The Daily Telegraph

Hannah BETTS

-

We all know what the perfect holiday entails: long, dream-like days filled with gazing and reading, wandering and flopping, thinking and not thinking, dissolving into that expansive state of consciousn­ess one only acquires when released from the daily grind. Foreign-ness is key. This can, of course, be had in Carlisle as much as Capri. But how much more so when one is immersed in a different language, a different culture, generating a heady defamiliar­isation: a seeing – and being – anew.

It feels unseemly to admit this, but three weeks ago I returned from the holiday of my not-so-young life. Unseemly, because this is August 2020, the summer in which we are told we will be going nowhere; unless one counts a strained staycation in which locals assail us with pitchforks.

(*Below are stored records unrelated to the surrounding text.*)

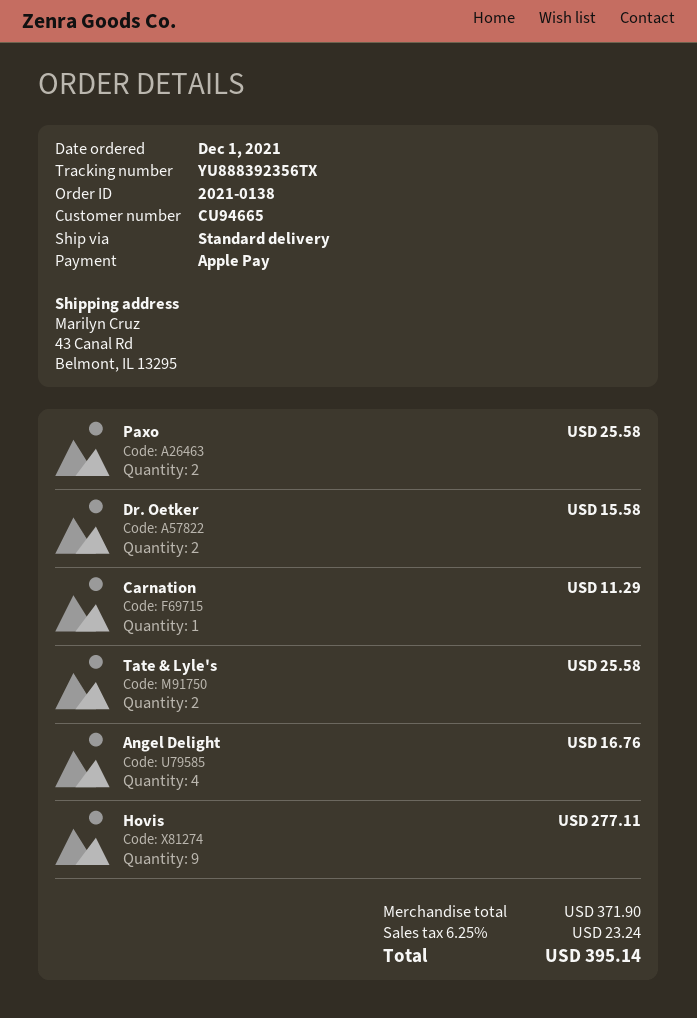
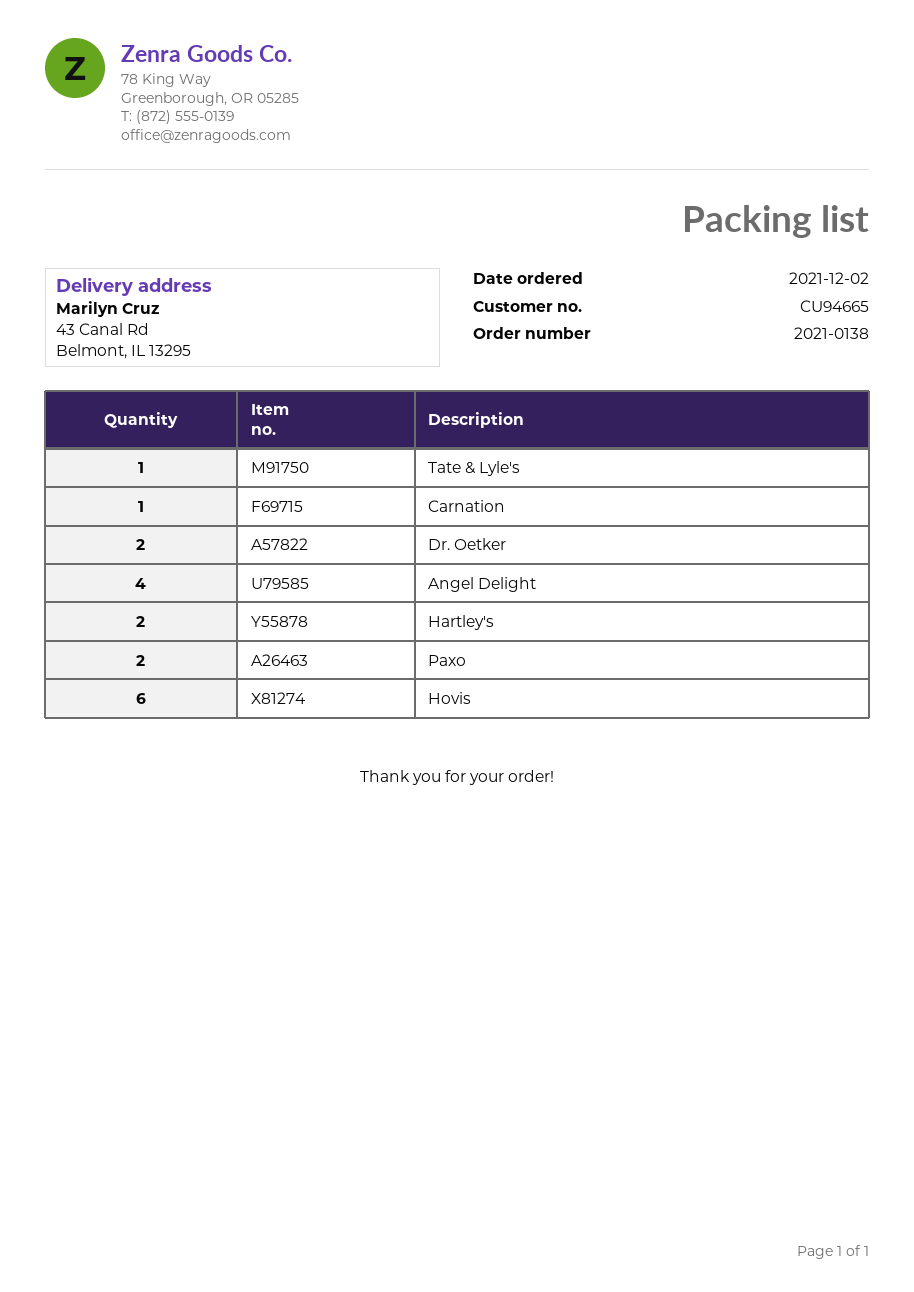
order date: 2021-12-01 -> 2021-12-02
Tate & Lyle's: 2 -> 1
Hovis: 9 -> 6
Hartley's: none -> 2

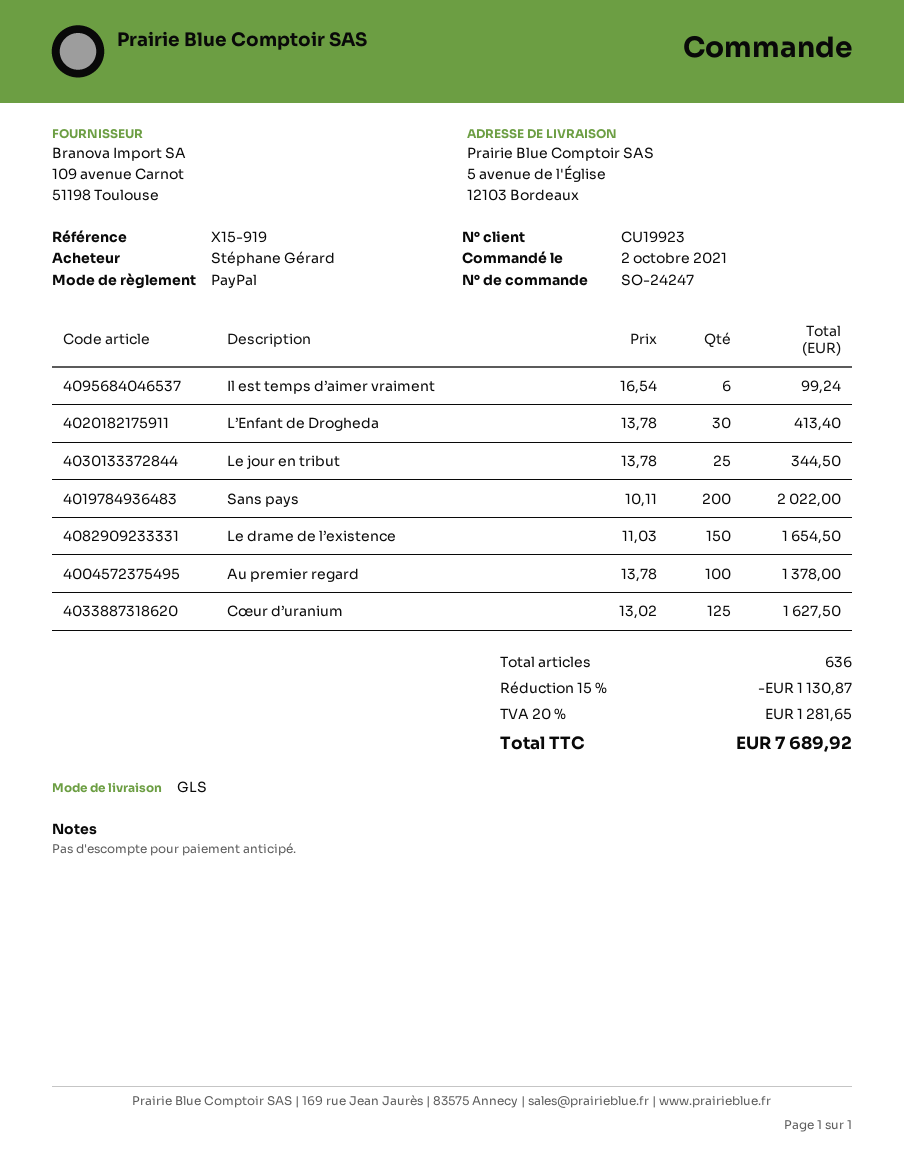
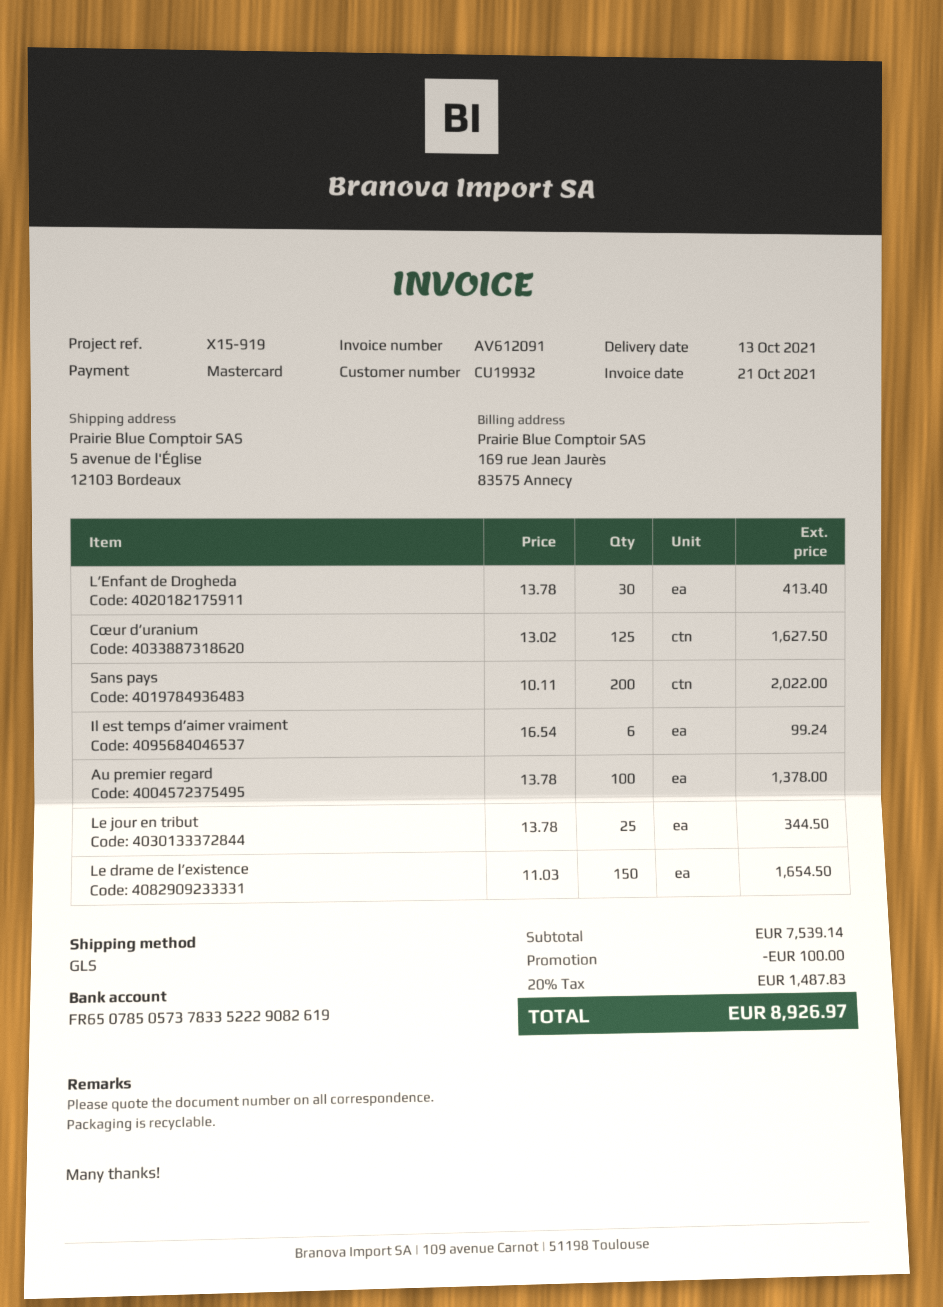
customer number: CU19923 -> CU19932
payment method: PayPal -> Mastercard
discount: 1130.87 -> 100.00
tax: 20% = 1281.65 -> 20% = 1487.83
total: 7689.92 -> 8926.97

Politicos are queuing up to virtuesign­al that they are Blighty-bound. Rishi Sunak, Matt Hancock and Sir Keir Starmer have all promised to stay put. Meanwhile, the PM is off to Scotland, wagging a choppy finger and declaring that there is “no risk-free way of travelling overseas”.

How much more edgy, then, that my trip was abroad! By plane! Not only that, but it involved a jaunt to Venice, that ultimate tourist destinatio­n, flooded by 25 million visitors a year and, last month, gloriously empty. La Serenissim­a’s permanent population is 53,000. Many left during lockdown, while tourists had not yet returned, meaning that the city would not have been as deserted in more than a thousand years, given that its population was already 60,000 by 1000AD. Cue middle-class screaming noises!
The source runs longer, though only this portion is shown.